The information below describes provisions in the governor’s 2019-21 state budget proposal related to school libraries and educational technology. It was compiled by the Wisconsin Educational Media & Technology Association (WEMTA). WEMTA is an independent professional association serving school library media and instructional technology professionals.
School Library and Public Library Funding/Programming
- Fully Funds Library Service Contracts. Provides an additional $133,200 in the first year of the biennium and $168,100 in the second year of the biennium to fully fund the library service contracts. This would bring total funding to $1,307,500 in the first year of the budget and $1,475,600 in the second year of the budget. The contracts are currently held by: the Milwaukee Public Library (MPL), the University of Wisconsin-Madison (UW-Madison), the Wisconsin Talking Book and Braille Library (WTBBL), and the Cooperative Children’s Book Center (CCBC).
- Fully Funds BadgerLink and Newsline for the Blind. Provides an additional $345,800 to fully fund BadgerLink contracts and Newsline for the Blind.
BCPL and the Common School Fund
- Changes Deposit of Discretionary Settlement Funds. Repeals statutory language changes made in 2017 Wisconsin Act 369 requiring the Attorney General to deposit all settlement funds into the general fund. It creates a new appropriation line for the deposit of discretionary settlement funds “to be used at the discretion of the attorney general.” It also requires DOJ to submit a semi-annual report on the use of settlement funds, including the amount of discretionary settlement funds received, to the Department of Administration and the Joint Finance Committee. It is WEMTA’s position that discretionary settlement funds belong in the Common School Fund.
Ed Tech Programs
- Eliminates the TEACH Educational Technology Training Grants. These grants provide $1.5 million in yearly funding to eligible rural school districts and libraries to provide training to teachers and librarians on the use of educational technology. In Fiscal Year 2018, 201 eligible rural school districts received funding from this grant program, enabling hundreds of Wisconsin teachers to receive educational technology training.
- Eliminates the Personal Electronic Computing Device (1:1) Grant program after the 2019-20 school year. This grant program provides $9.2 million in yearly funding for the purchase of student one-to-one devices (laptops, Chromebooks, tablets, etc.) and supporting software, curriculum, and training. Every Wisconsin school or school district is eligible to receive $125 per 9th grade student.
- Transfers $24.2 million of e-rate funds, which are used to support telecommunications services in schools and libraries, to fund Broadband Expansion Grants. E-rate provides discounts for telecommunications, Internet access and internal connections to schools and libraries. Currently, schools and libraries are not expressly listed as eligible applicants for the Broadband Expansion grants and state statute requires political subdivisions to partner with a telecommunications company or private organization in order to apply.
- Eliminates TEACH Curriculum Grant Program. Eliminates the TEACH curriculum grants which support the development and implementation of technology-enhanced high school curriculum. These grants currently provide $25,000 per year to eligible consortia of school districts.

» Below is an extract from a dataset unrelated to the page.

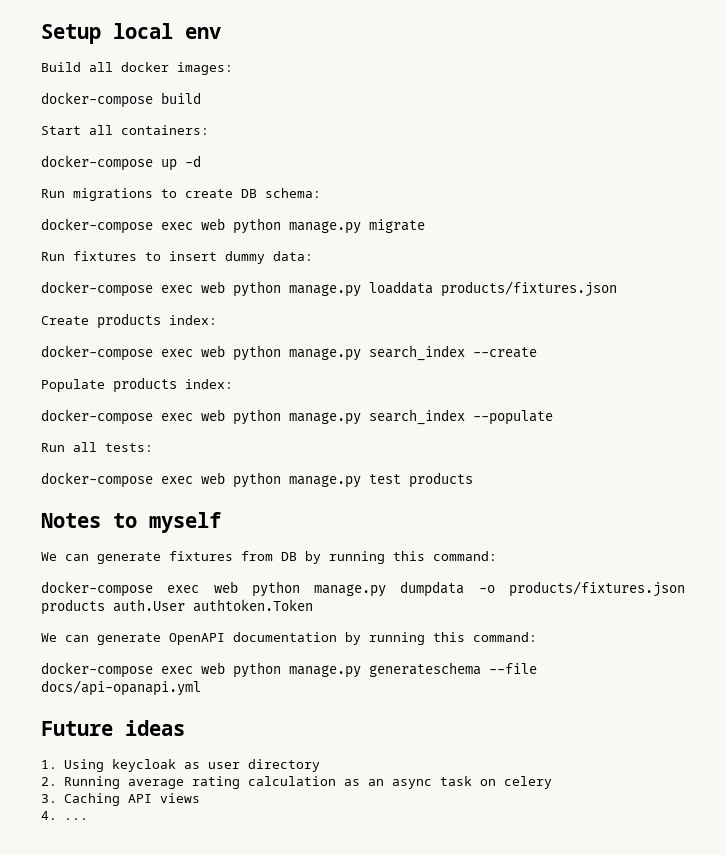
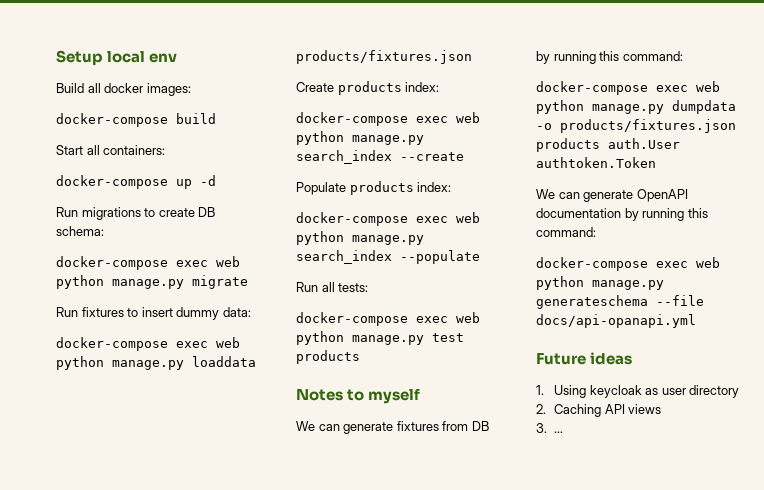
[63,776,552,789] [41,794,57,803] Running average rating calculation as an async task on celery // 3. -> (546, 409) none
[41,811,57,820] 4. -> [536,423,547,433] 3.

- Extends the TEACH Information Technology Infrastructure Block Grant program until June 31, 2021 but reduces funding from $7.5 million per year to $3 million per year. These grants provide technology infrastructure to improve the capacity of rural school districts to utilize technology for students. Eligible purchases include: portable devices/hotspots, routers, access points, cabling, firewall services and other items.
- Restores state funding for the Media Lab run by the Educational Communications Board. Restores state funding for the Media Lab run by the Educational Communications Board. Media Lab funds support Wisconsin-based K-12 educational media production. State funding was eliminated for this programming in the 2015-17 state budget.
- Eliminates Information Technology Education Grant (Microsoft IT Academy): Deletes the Information Technology Education grant program, which provides $875,000 annually to a recipient (currently Microsoft IT Academy) to provide information technology education to public school and technical college students as well as public library patrons.
[Editor’s Note: The item above related to restoring limited state funding for the Media Lab run by the Educational Communications Board is on today’s (May 9) JFC agenda for a vote. You can find the budget paper for this item here. Update: A motion to approve Alternative #1 (restoring limited funding as proposed by the governor) was turned down on an 11-5 party line vote.]